ポルシェ・カレラGTの中古相場は大きく上昇中
なお、ポルシェ・カレラGTの中古相場はこの1〜2年にかけて大きく上昇しており、その理由はおそらく「最後の”ピュアな”アナログスーパーカーだから」だと見られ、5.7リッター自然吸気エンジン、そして6速マニュアル・トランスミッションという組み合わせが高く評価されているものと思われます。
ただし当時は「ロボットクラッチを持たない」として(同時期に発売され、セミATを持つ)エンツォフェラーリに比較して敬遠されることも多く、そのために1500台の予定生産台数を消化できず、2003年の発売後、3年を経過し1,270台を生産した時点でそのライフを終えることに。

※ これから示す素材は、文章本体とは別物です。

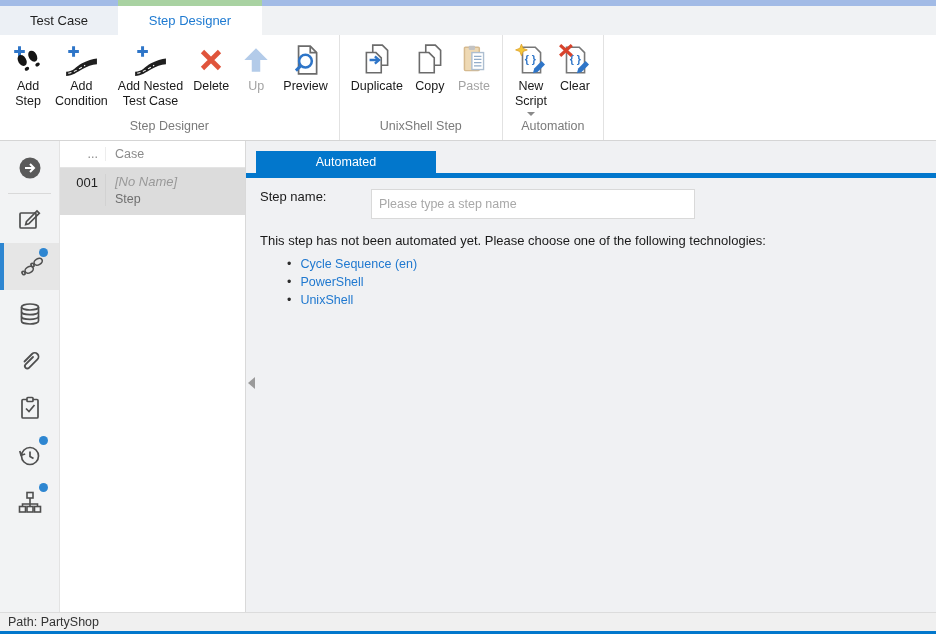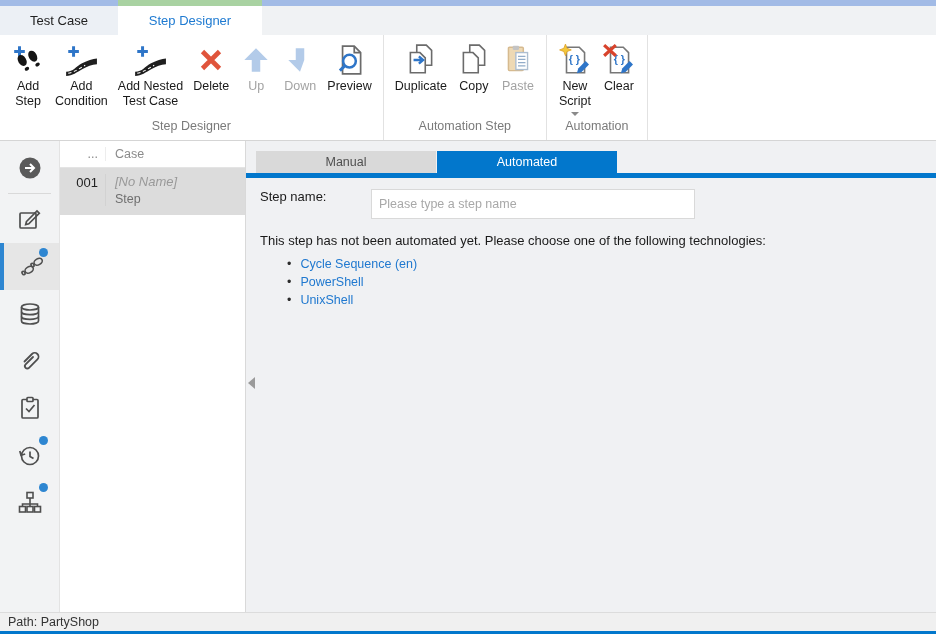--- a/index.html
+++ b/index.html
@@ -135,26 +135,20 @@
         <span class="lbl">Delete</span>
       </div>
 
       <div class="rb disabled">
         <svg class="ric" viewBox="0 0 32 32">
           <path d="M16 5 L27 16 H20 V27 H12 V16 H5 Z" fill="#b3cbe9"></path>
         </svg>
         <span class="lbl">Up</span>
       </div>
 
-      <div class="rb disabled">
-        <svg class="ric" viewBox="0 0 32 32">
-          <path d="M16 27 L5 16 H12 V5 H20 V16 Z" fill="#b3cbe9"></path>
-        </svg>
-        <span class="lbl">Down</span>
-      </div>
 
       <div class="rb">
         <svg class="ric" viewBox="0 0 32 32">
           <path d="M9 3 h11 l6 6 v20 h-17 z" fill="#fff" stroke="#6b6b6b" stroke-width="1.6"></path>
           <path d="M20 3 v6 h6" fill="none" stroke="#6b6b6b" stroke-width="1.6"></path>
           <circle cx="15.5" cy="17" r="6" fill="none" stroke="#2e75c8" stroke-width="2.4"></circle>
           <path d="M11 21.5 L6.5 26" stroke="#2e75c8" stroke-width="2.8"></path>
         </svg>
         <span class="lbl">Preview</span>
       </div>
@@ -187,21 +181,21 @@
         <svg class="ric" viewBox="0 0 32 32" opacity="0.85">
           <rect x="7" y="4" width="14" height="22" rx="1" fill="#ecd3a7" stroke="#cfae7c" stroke-width="1.4"></rect>
           <rect x="11" y="2.5" width="6" height="4" rx="1" fill="#b9b9b9"></rect>
           <rect x="14" y="9" width="11" height="16" fill="#fff" stroke="#9fb3c8" stroke-width="1.3"></rect>
           <path d="M16 12.5 h7 M16 15.5 h7 M16 18.5 h7 M16 21.5 h7" stroke="#7f9ec0" stroke-width="1.2"></path>
         </svg>
         <span class="lbl">Paste</span>
       </div>
 
     </div>
-    <div class="rgroup-label">Automation Step</div>
+    <div class="rgroup-label">UnixShell Step</div>
   </div>
 
   <div class="rgroup">
     <div class="rgroup-buttons">
 
       <div class="rb">
         <svg class="ric" viewBox="0 0 32 32">
           <path d="M8 4 h12 l5 5 v19 h-17 z" fill="#fff" stroke="#777" stroke-width="1.5"></path>
           <text x="10" y="19" font-size="10" font-weight="bold" fill="#2e75c8" font-family="Liberation Sans, sans-serif">{ }</text>
           <path d="M7 1 l1.5 4 4 1.5 -4 1.5 -1.5 4 -1.5 -4 -4 -1.5 4 -1.5 z" fill="#f3c83b" stroke="#e0a32e" stroke-width="0.8"></path>
@@ -309,21 +303,20 @@
         <div class="noname">[No Name]</div>
         <div class="steptype">Step</div>
       </div>
     </div>
   </div>
 
   <div class="editor">
     <span class="splitter"></span>
 
     <div class="etabs">
-      <div class="etab inactive">Manual</div>
       <div class="etab active">Automated</div>
     </div>
     <div class="blue-bar"></div>
 
     <div class="stepname-row">
       <label>Step name:</label>
       <input type="text" placeholder="Please type a step name" style="">
     </div>
 
     <div class="msg">This step has not been automated yet. Please choose one of the following technologies:</div>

しかしながらその後には「ピュアさ」が評価されてゆっくりと価格を上昇させ、そしてここ最近になって急激にその評価を上げているわけですが、これは「マニュアル・トランスミッション搭載のフェラーリ(360やF430のような)」の価格が異常に上昇しているのとよく似て今ます。

ポルシェ・カレラGTはもともとレーシングカーとして設計されている
なお、ポルシェ・カレラGTはもともとレーシングカーとして設計されており、しかし様々な事情によってレースに出場する機会を失ったためにロードカーへと転用されていますが、そのため構造については「ほぼレーシングカーのまま」。
一方で、使用されるメーターやステアリングホイールは当時のポルシェ911と同じものが採用され、エアコンなど快適装備が備わる、という一面も。

搭載されるエンジンは5.7リッターV10、最高出力は612馬力(8,000回転時に発生)というスペックを持ち、世界で最も美しいサウンドを発するエンジンのひとつに加須られます。

サスペンションは前後ダブルウィッシュボーン、そしてインボード式。

ボディ形状は「タルガトップ」ということになりますが、外したルーフはフロントトランク内に収納可能となっています。

もしかすると1週間後には「新たなカレラGTの記録」が誕生するかも
なお、カレラGTのボディカラーはその多くがシルバーもしくはブラックであったといい、つまりこのレッドは「けっこう希少」。
加えてオプション扱いとなる専用のラゲッジ(バッグ)セットが付属すること、新車販売時の書類がすべて付属することも高額落札の理由だったのかもしれませんね。
このカレラGTは現時点では(上述の通り)カレラGTの最高額記録ホルダーではありますが、ブリング・ア・トレーラーにはもう一台、シルバーそして走行わずか250マイルというカレラGTが登場しており、こちらの価格は(落札まで1週間ほど残して)168万8000ドルまで上昇しており、この勢いだと今回のレッドのカレラGTの価格を軽く超えることになるのかもしれません。